J’ai sans doute eu le tort, événements annexes obligent, de lire le livre en deux brèves périodes distinctes. La première, et à peu près associée à la première moitié du livre, m’a tout à fait enchanté. La famille qui entoure Natalia Ginzburg se met en place, où les réactions des uns et des autres semblent relever du toc (trouble obsessionnel compulsif),  et c’est assez extraordinaire de drôlerie. Et puis, j’ai coupé ma lecture et j’ai eu un peu de mal à reprendre le fil, l’incessant renouvellement des intervenants associé à la réapparition de ceux dont j’avais oublié la position m’a gêné, même si on se laisse emporter par le flot continu de micro-anecdotes qui s’entrecroisent avec la légèreté de bulles de savon au sein du tissu historique dramatique des premières années 40, tandis que Natalia Ginzburg trouve et perd un mari dans une narration forcément en porte-à-faux où il apparaît et disparaît comme d’autres et comme sans gravité.
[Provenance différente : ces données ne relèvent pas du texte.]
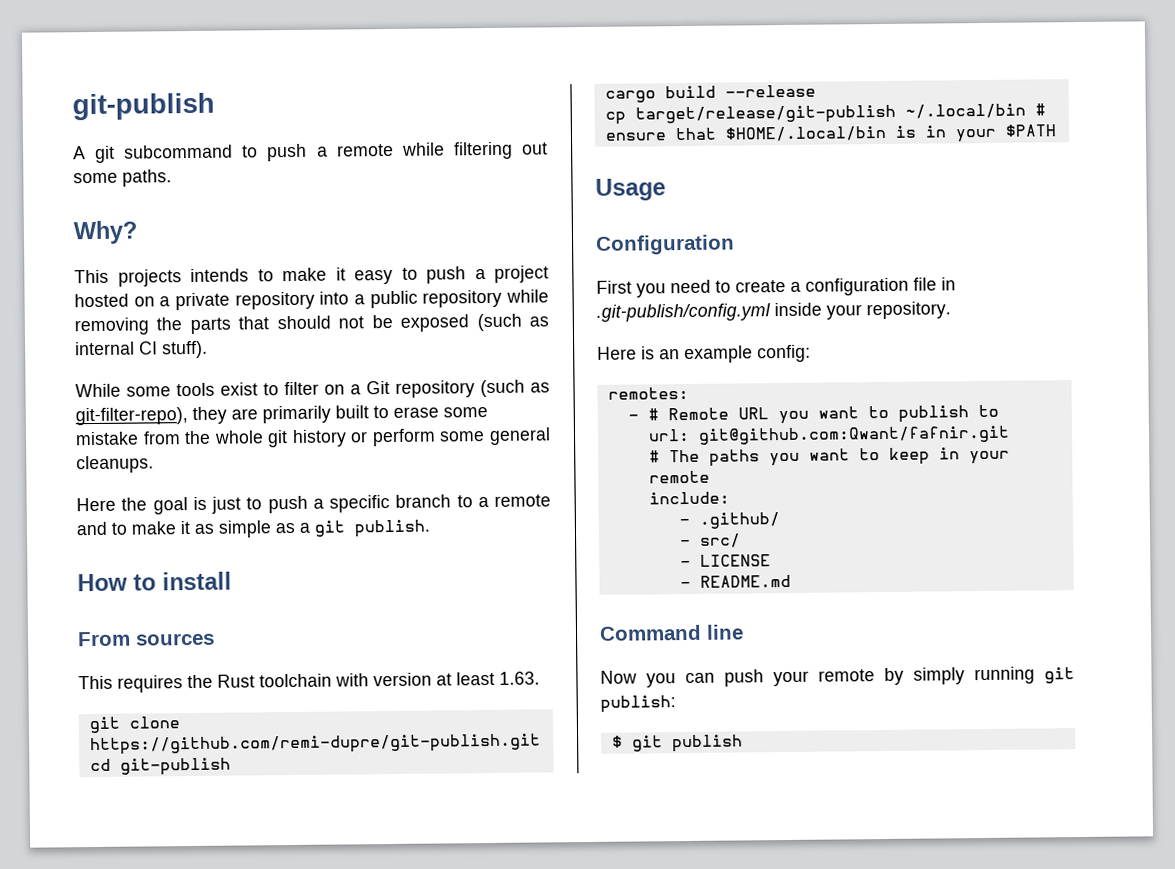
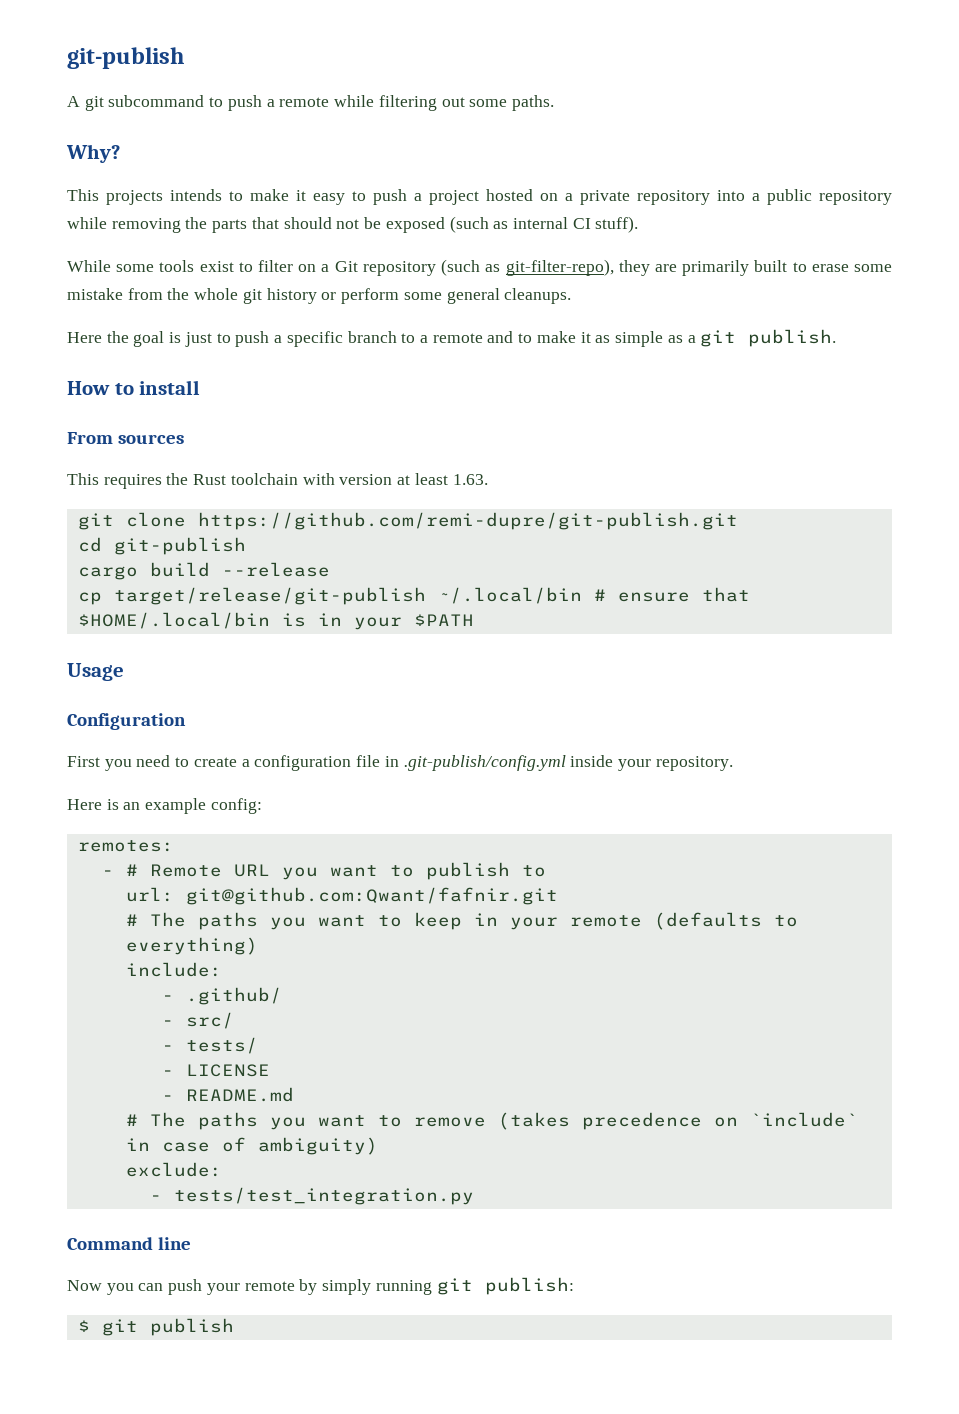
- # The paths you want to keep in your remote
+ # The paths you want to keep in your remote (defaults to everything)
+ - tests/
+ # The paths you want to remove (takes precedence on `include` in case of ambiguity)
+ exclude:
+ - tests/test_integration.py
Tout cela forme une nostalgie triste et légère où la vie fuit sans importance et comme sans conséquences sous les roues du temps, dans un tourbillon d’amis qui, figures décisives de l’antifascisme italien et de la vie intellectuelle européenne , ne laissent que la trace d’aimables voisins, de gais visiteurs, de familiers pleins de manies dont l’épaisseur de pensée, la densité des préoccupations rident à peine la surface de la narration, dans une gaîté extraordinairement amère ou une amertume extraordinairement gaie et la certitude non dite qu’on est dans le droit fil de Montaigne : La plupart de – et peut-être ici toutes -  nos vacations sont farcesques.

Et malgré tout et pour cela même, toutes ces figures qui irriguent l’espace du roman, où la vie n’est qu’un théâtre, à commencer par celles du père et de la mère sans doute, mais sans qu’on puisse en écarter personne, composent une tragi-comédie formidablement attachante.